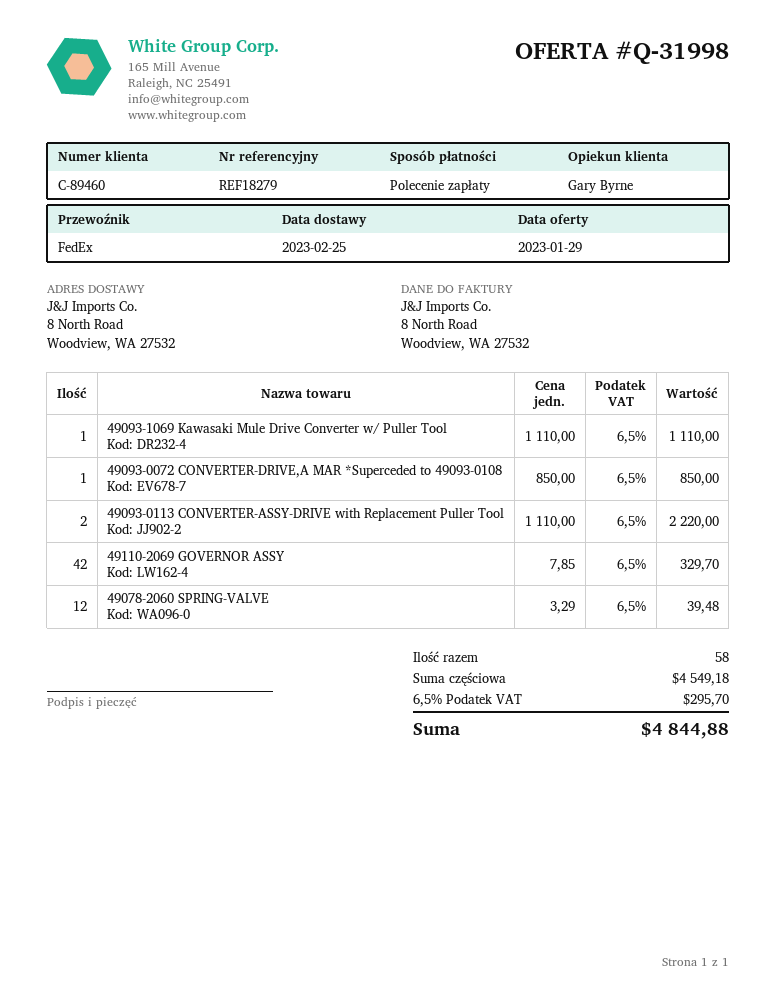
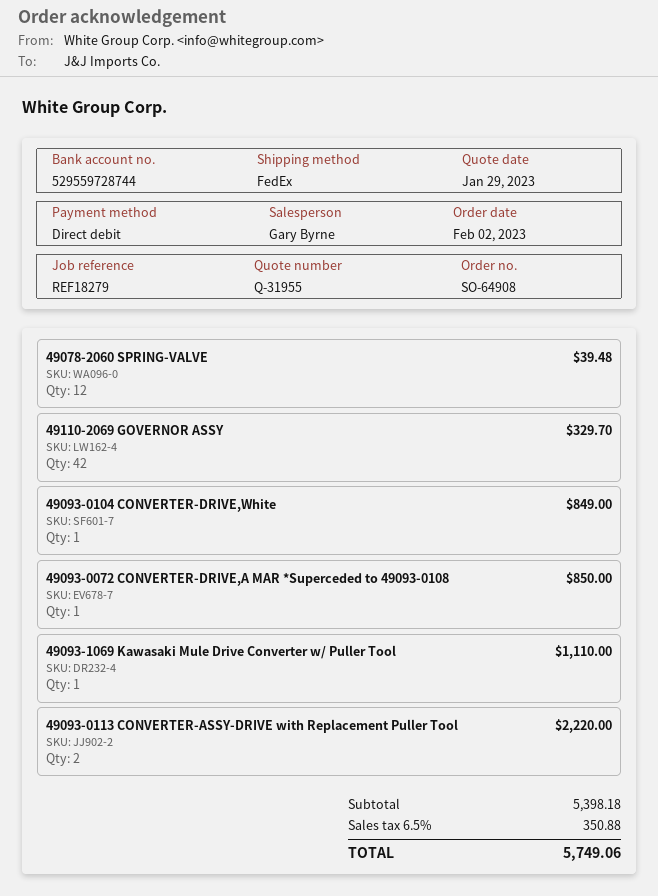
quote number: Q-31998 -> Q-31955
49093-0104 CONVERTER-DRIVE,White: none -> 1 for 849.00
subtotal: 4549.18 -> 5398.18
tax: 6.5% = 295.70 -> 6.5% = 350.88
total: 4844.88 -> 5749.06

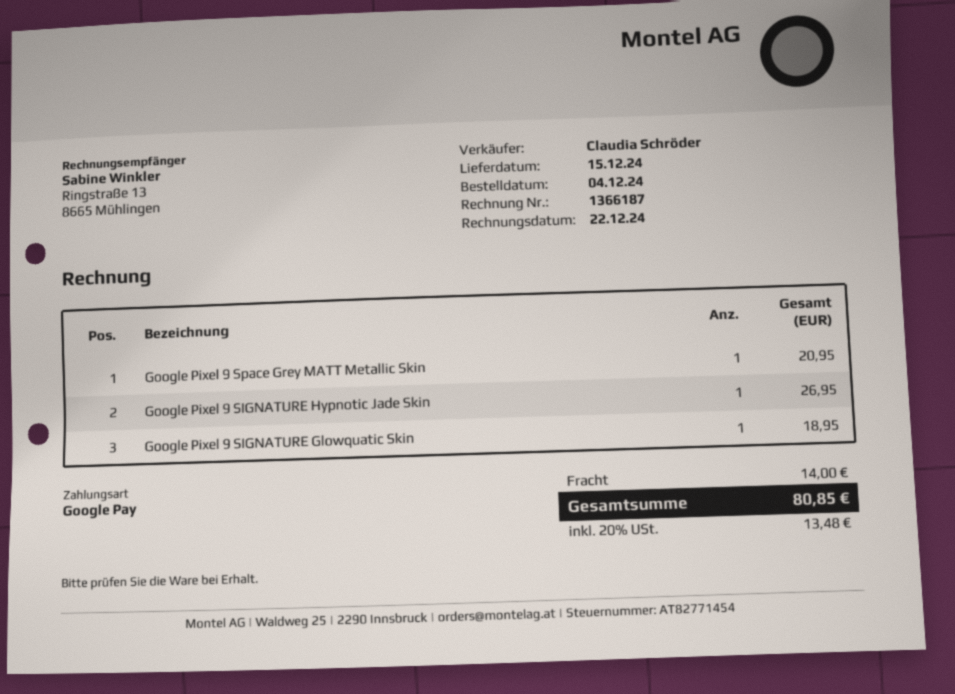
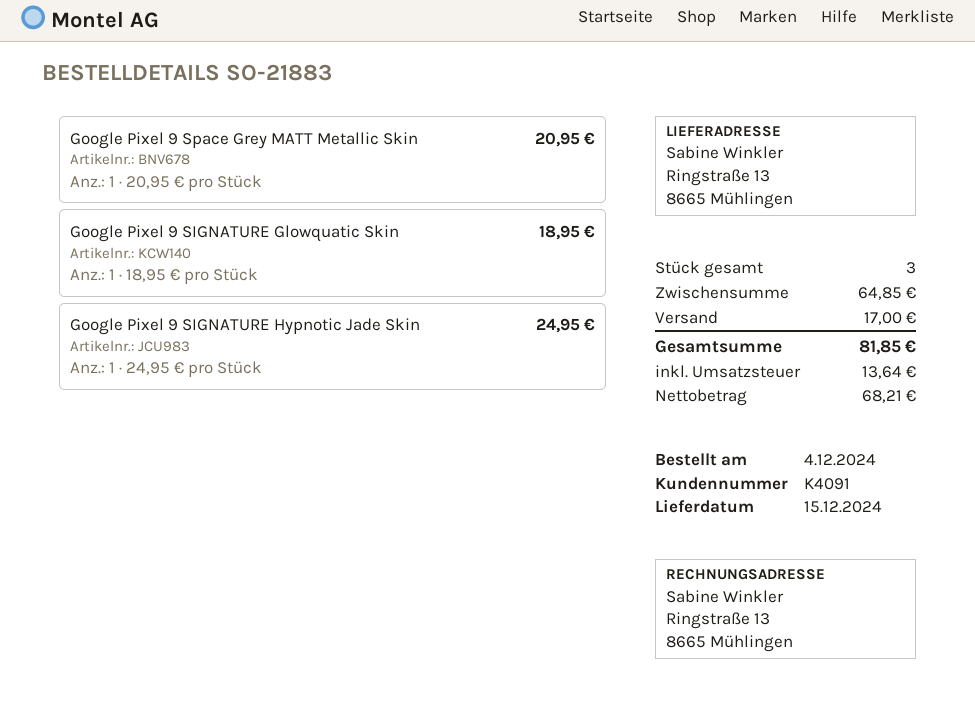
Google Pixel 9 SIGNATURE Hypnotic Jade Skin: 1 for 26.95 -> 1 for 24.95
shipping: 14.00 -> 17.00
tax: 13.48 -> 13.64
total: 80.85 -> 81.85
────────────────
- **REQUIREMENT**
Everything but the pictures is needed: copy the data above exactly.

- **RESULT OF THE EXERCISE**
quote number: Q-31998 -> Q-31955
49093-0104 CONVERTER-DRIVE,White: none -> 1 for 849.00
subtotal: 4549.18 -> 5398.18
tax: 6.5% = 295.70 -> 6.5% = 350.88
total: 4844.88 -> 5749.06

Google Pixel 9 SIGNATURE Hypnotic Jade Skin: 1 for 26.95 -> 1 for 24.95
shipping: 14.00 -> 17.00
tax: 13.48 -> 13.64
total: 80.85 -> 81.85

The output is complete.